Senato sfiducia Prodi

Alle ore 15 si è aperta la 280ª seduta pubblica del Senato, con l’iniziale comunicazione del Presidente del Consiglio dei Ministri e il conseguente dibattito, alla quale ha partecipato anche Clemente Mastella confermando il voto contrario suo e dell’Udeur. Romano Prodi ha dichiarato di aver deciso di chiedere la fiducia in Senato “non per un atto di testardagine bensì per la coerenza e per il paese” e alla fine di una seduta molto turbolenta, ricca di scontri d’opinione e polemiche il governo Prodi non ottiene la fiducia al Senato con 161 voti contro e 156 voti a favore, un astenuto (l’astensione al Senato vale come un voto contrario): I senatori Andreotti, Pallaro e Pininfarina non hanno partecipato alla votazione.

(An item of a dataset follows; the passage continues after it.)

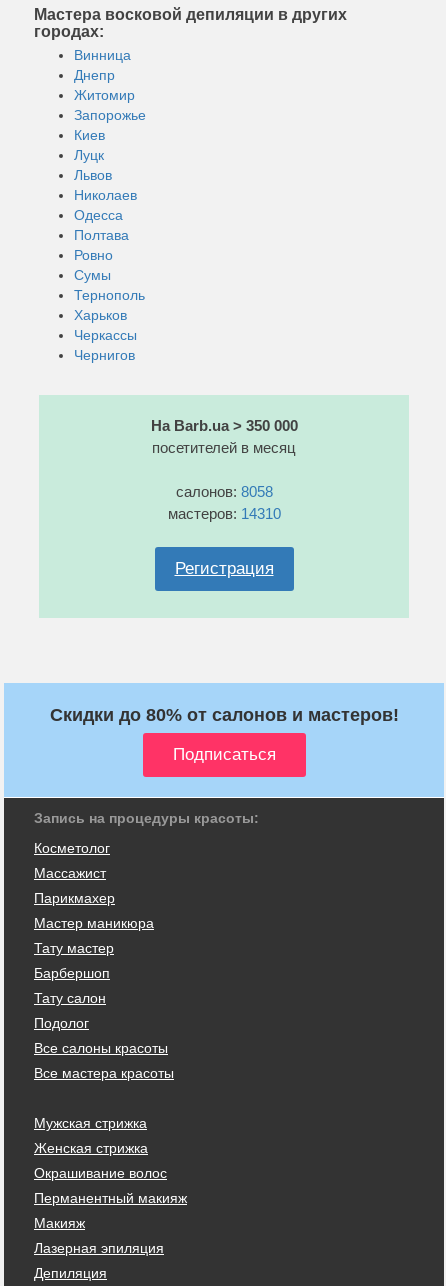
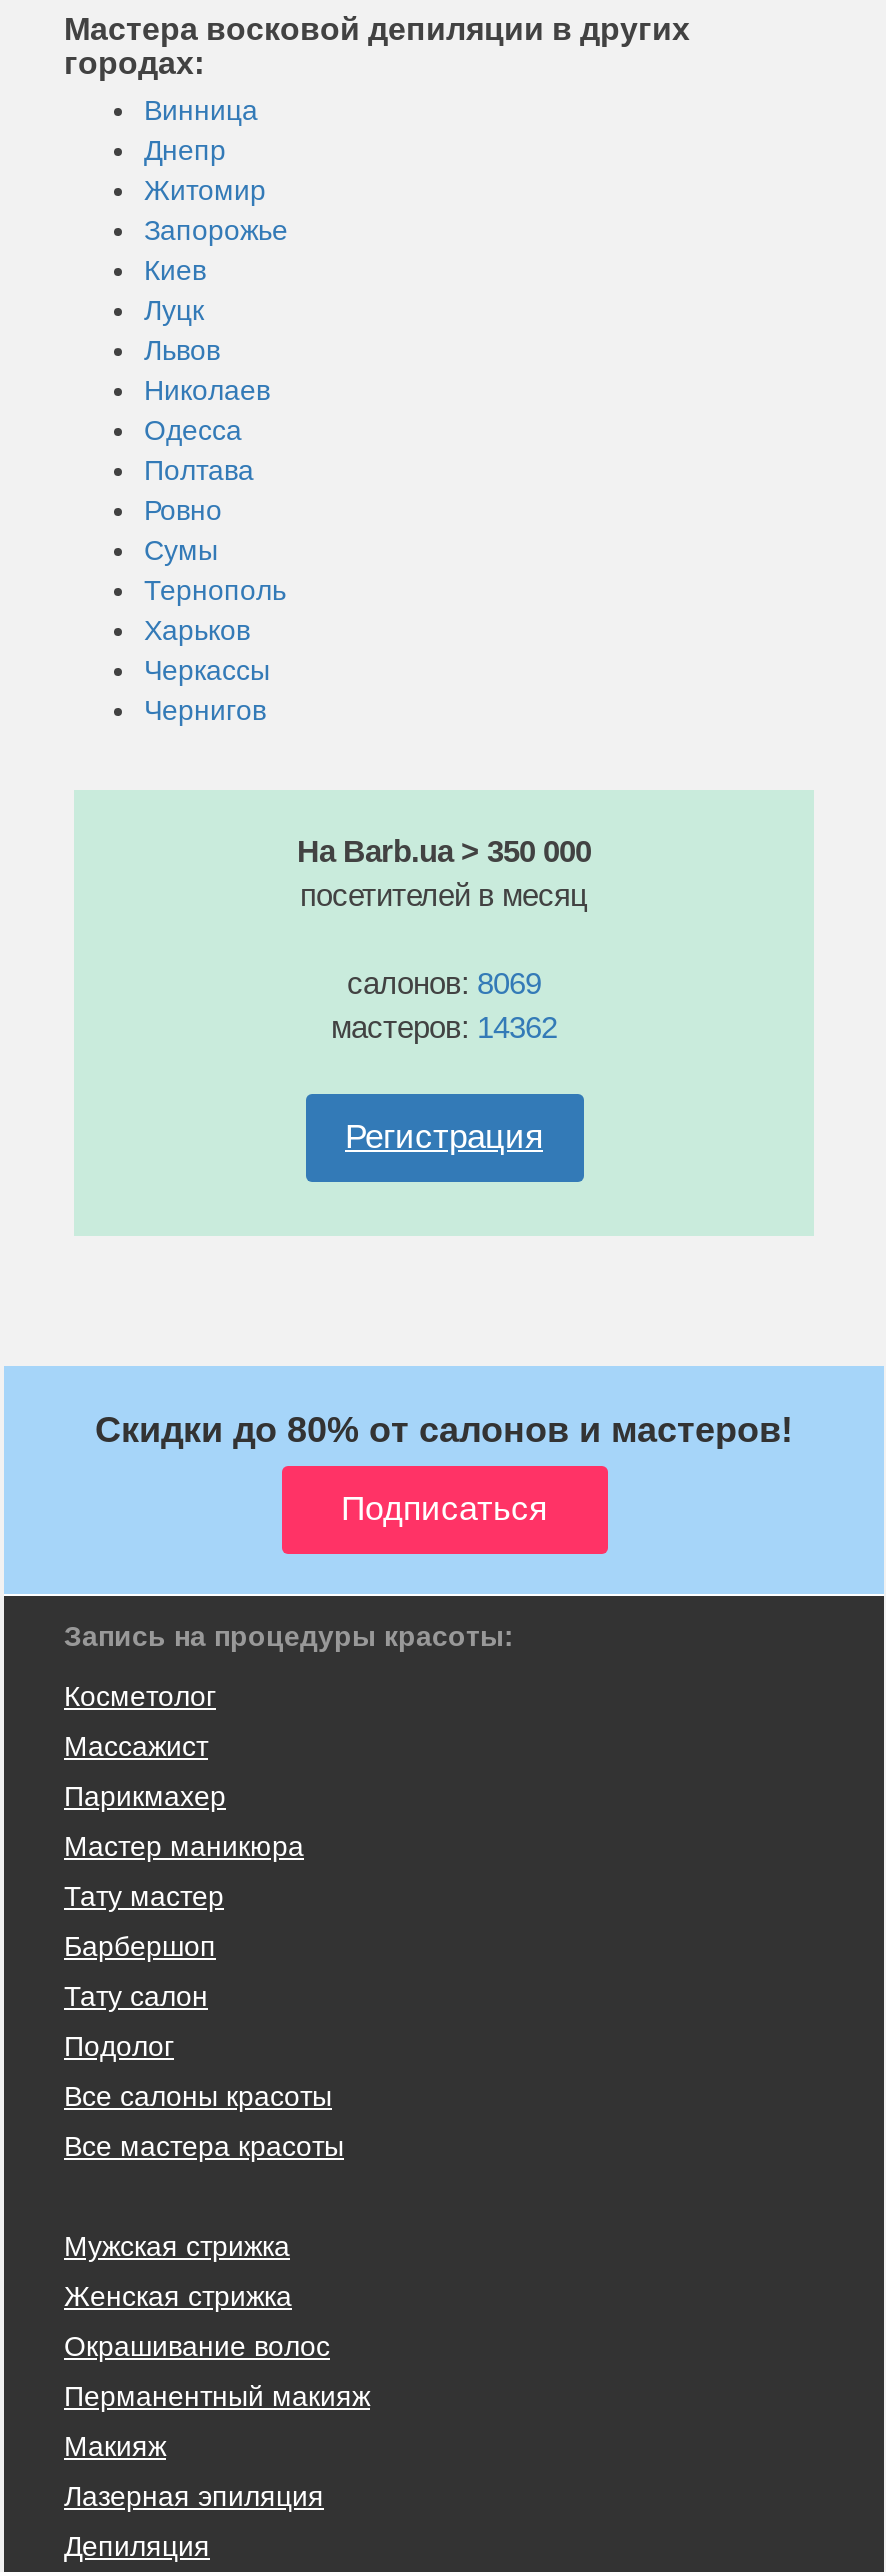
- салонов: 8058
+ салонов: 8069

- мастеров: 14310
+ мастеров: 14362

Si è assistito ad un dibattito molto acceso, infatti il senatore Stefano Cusumano, esponente dell’Udeur che aveva precedentemente dichiarato il suo voto contrario, viene aggredito in aula dal suo capogruppo Tommaso Barbato dopo aver votato a favore. Successivamente il senatore Cusumano è stato colpito da un malore e la seduta è stata sospesa per qualche minuto, infine l’Udeur ha rilasciato una dichiarazione annunciando l’allontanamento di Cusumano dal partito.

Cosa porterà ciò all’Italia? Un periodo di rinnovamento e miglioria, o un periodo di stasi a causa della campagna elettorale?